(Beginning of ENTRIES SHOWN)

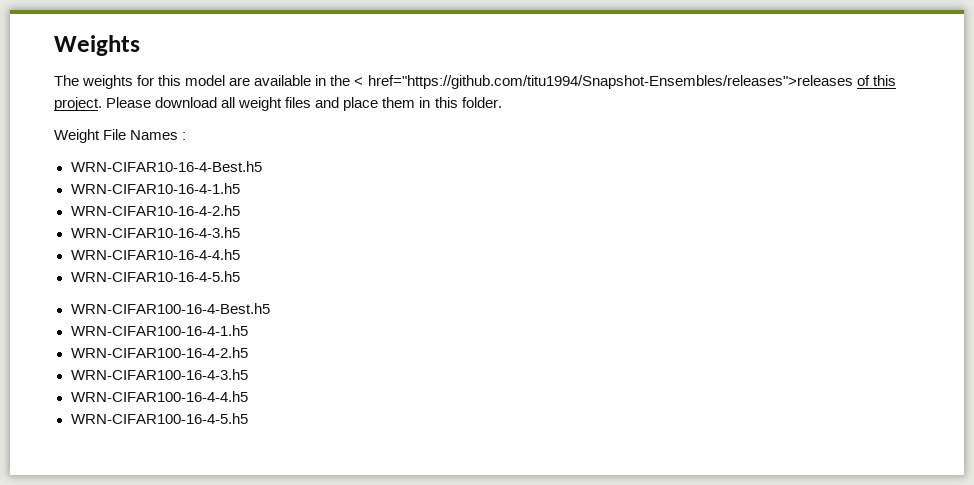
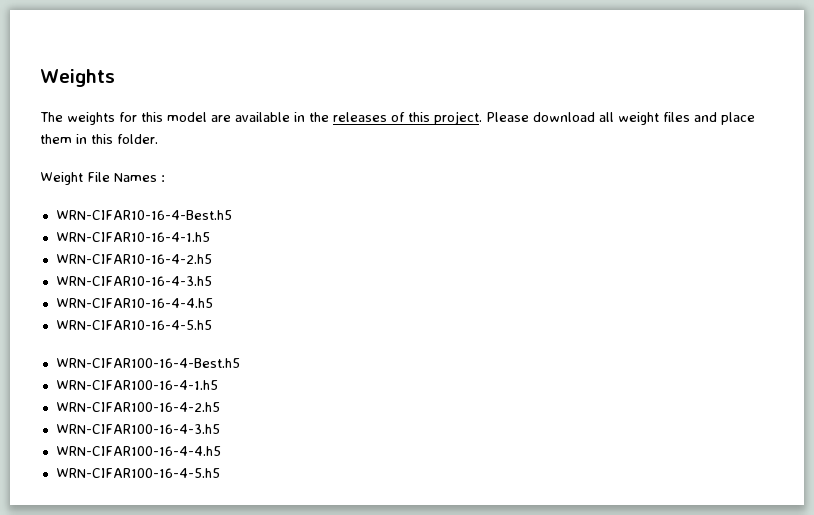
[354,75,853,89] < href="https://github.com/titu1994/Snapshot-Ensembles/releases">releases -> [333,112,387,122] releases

(End of ENTRIES SHOWN)
(Beginning of ENTRIES SHOWN)

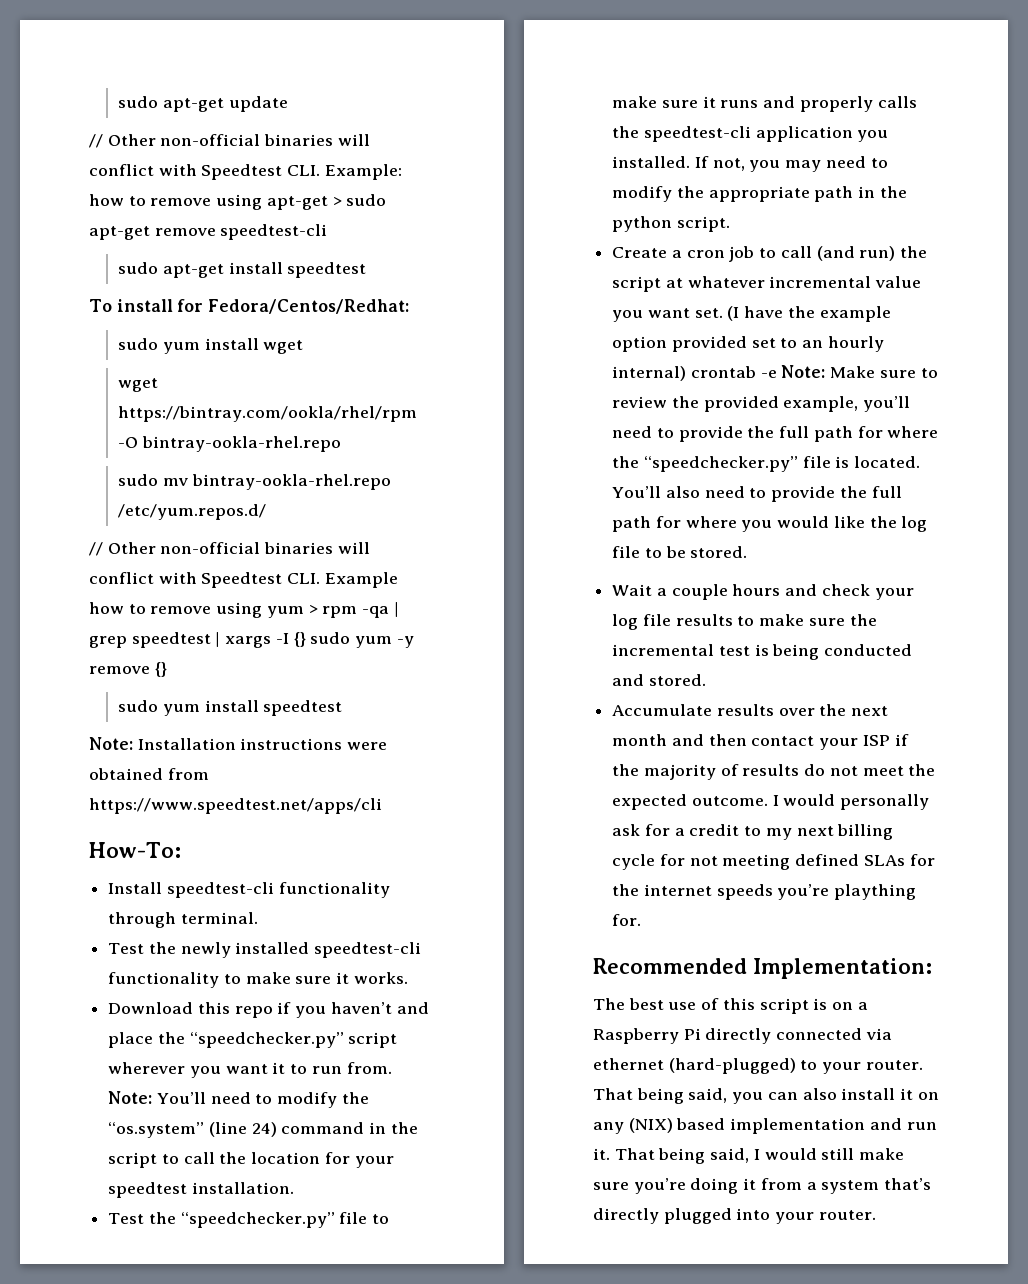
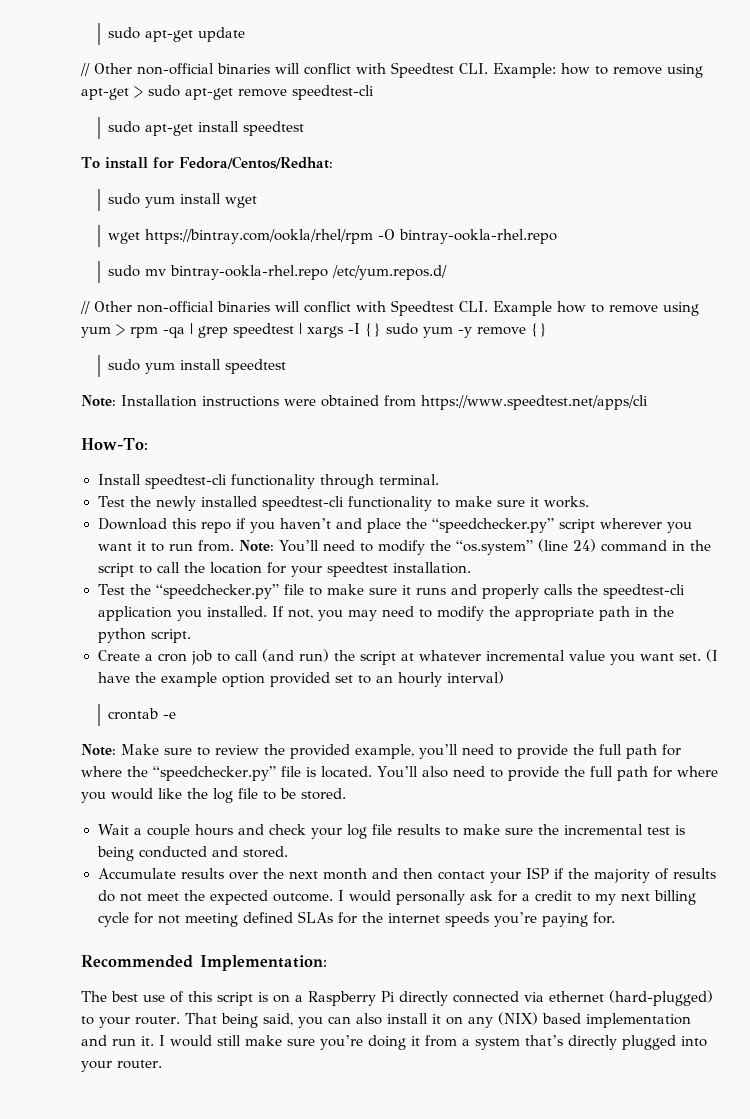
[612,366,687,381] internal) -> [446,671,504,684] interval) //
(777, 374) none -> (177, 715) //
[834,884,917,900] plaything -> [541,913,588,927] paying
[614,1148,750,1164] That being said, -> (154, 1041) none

(End of ENTRIES SHOWN)
(Beginning of ENTRIES SHOWN)

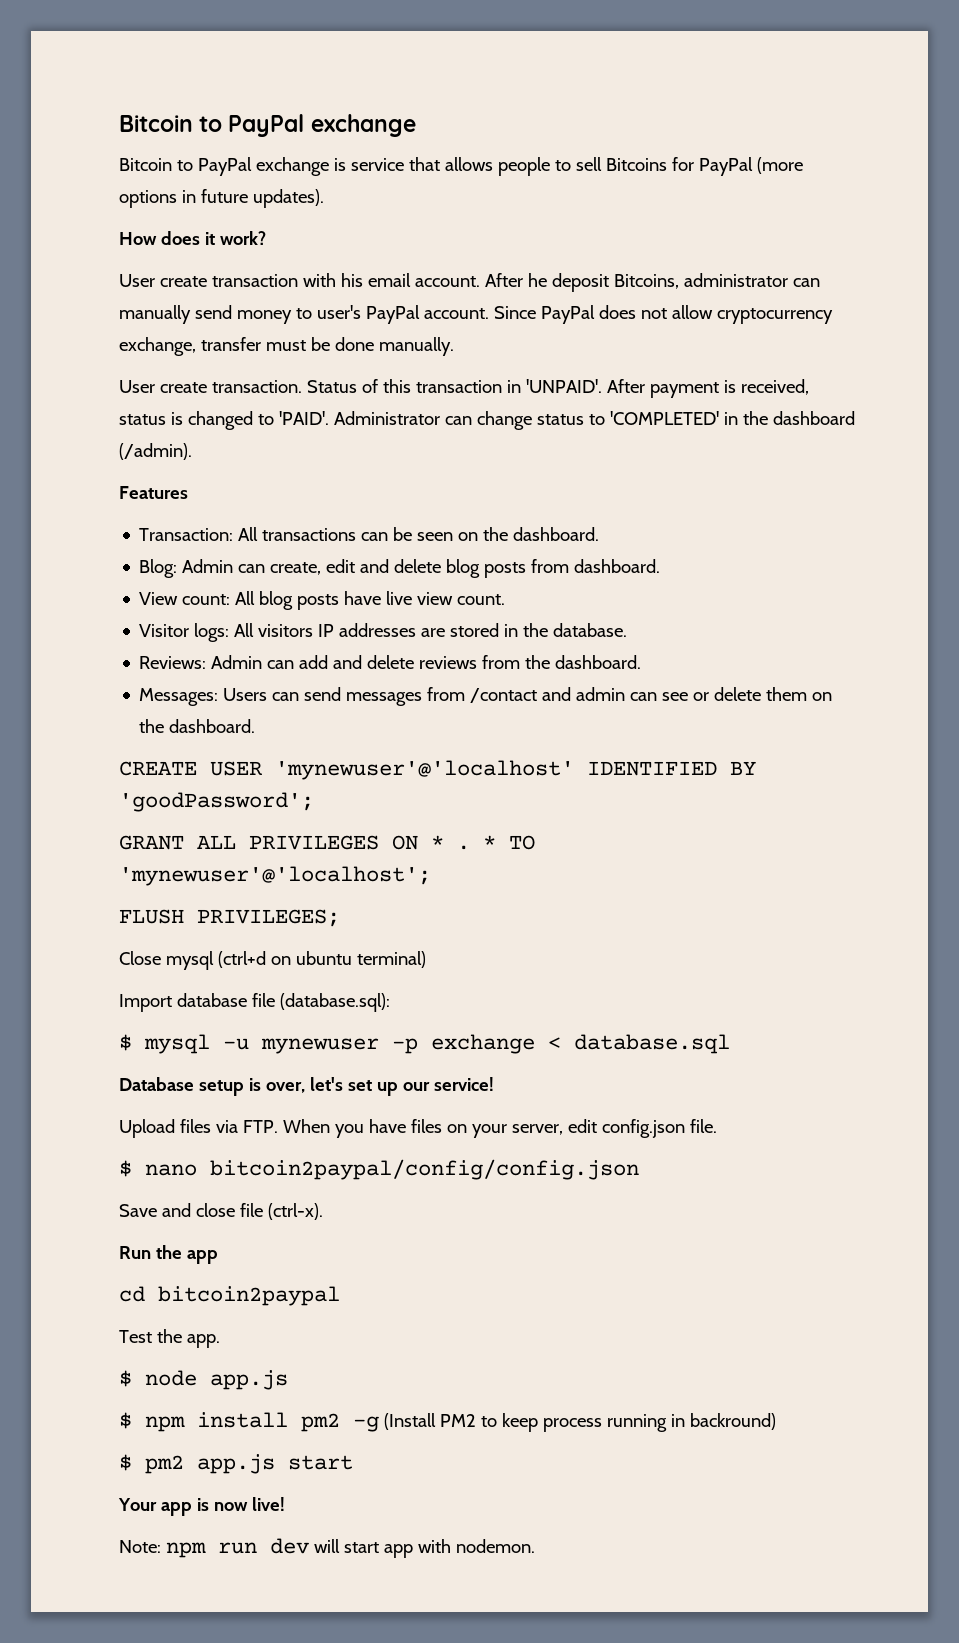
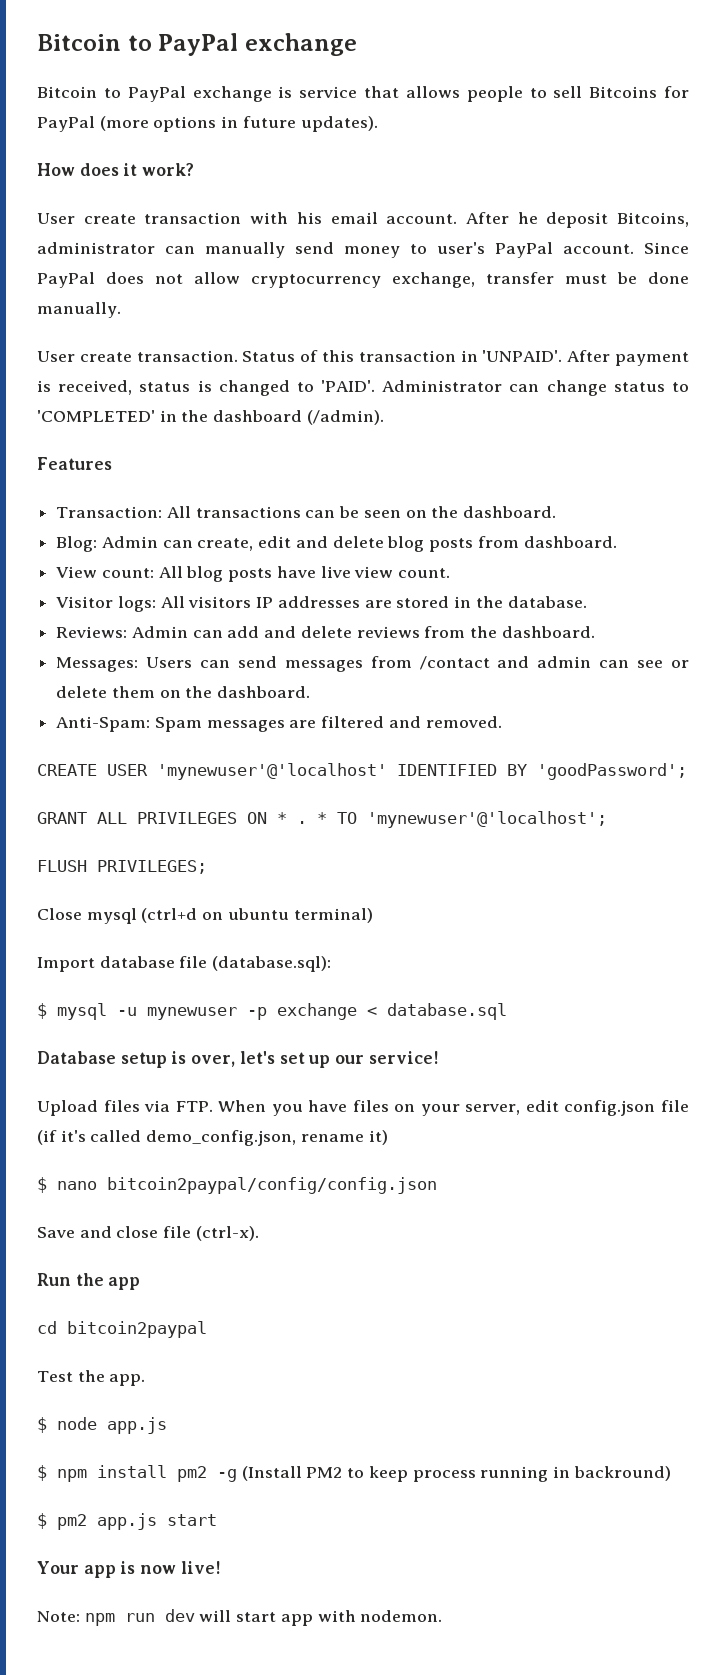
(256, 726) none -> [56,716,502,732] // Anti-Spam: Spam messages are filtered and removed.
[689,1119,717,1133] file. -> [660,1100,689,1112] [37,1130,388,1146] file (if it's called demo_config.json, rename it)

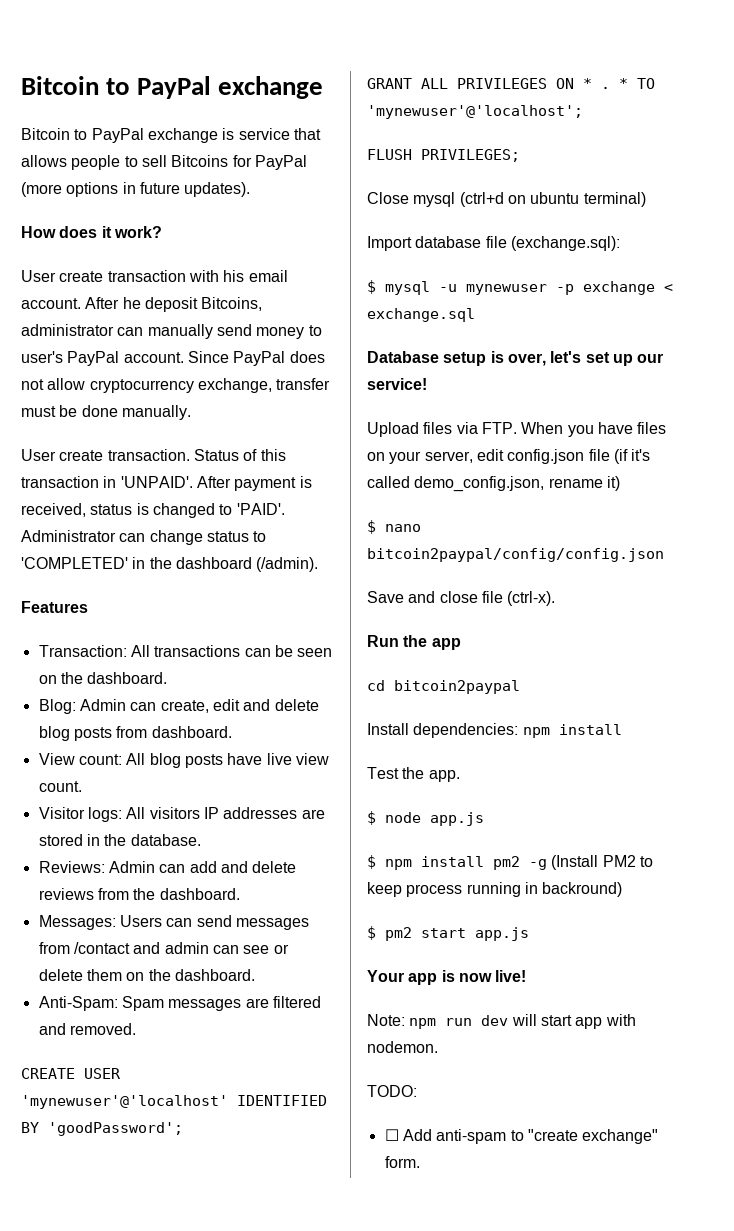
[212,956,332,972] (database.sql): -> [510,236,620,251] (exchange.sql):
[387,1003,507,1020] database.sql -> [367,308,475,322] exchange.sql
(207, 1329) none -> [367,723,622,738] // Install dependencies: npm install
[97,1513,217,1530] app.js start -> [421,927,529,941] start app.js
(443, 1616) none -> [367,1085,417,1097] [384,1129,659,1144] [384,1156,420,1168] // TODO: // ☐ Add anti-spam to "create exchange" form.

(End of ENTRIES SHOWN)

→ **WHAT TO DO**
Both the line containing "(256, 726) none" and the line containing "[97,1513,217,1530] app.js start" above belong in the output, as do the lines between them. Print them exactly, without pictures.

→ **YOUR SOLUTION**
(256, 726) none -> [56,716,502,732] // Anti-Spam: Spam messages are filtered and removed.
[689,1119,717,1133] file. -> [660,1100,689,1112] [37,1130,388,1146] file (if it's called demo_config.json, rename it)

[212,956,332,972] (database.sql): -> [510,236,620,251] (exchange.sql):
[387,1003,507,1020] database.sql -> [367,308,475,322] exchange.sql
(207, 1329) none -> [367,723,622,738] // Install dependencies: npm install
[97,1513,217,1530] app.js start -> [421,927,529,941] start app.js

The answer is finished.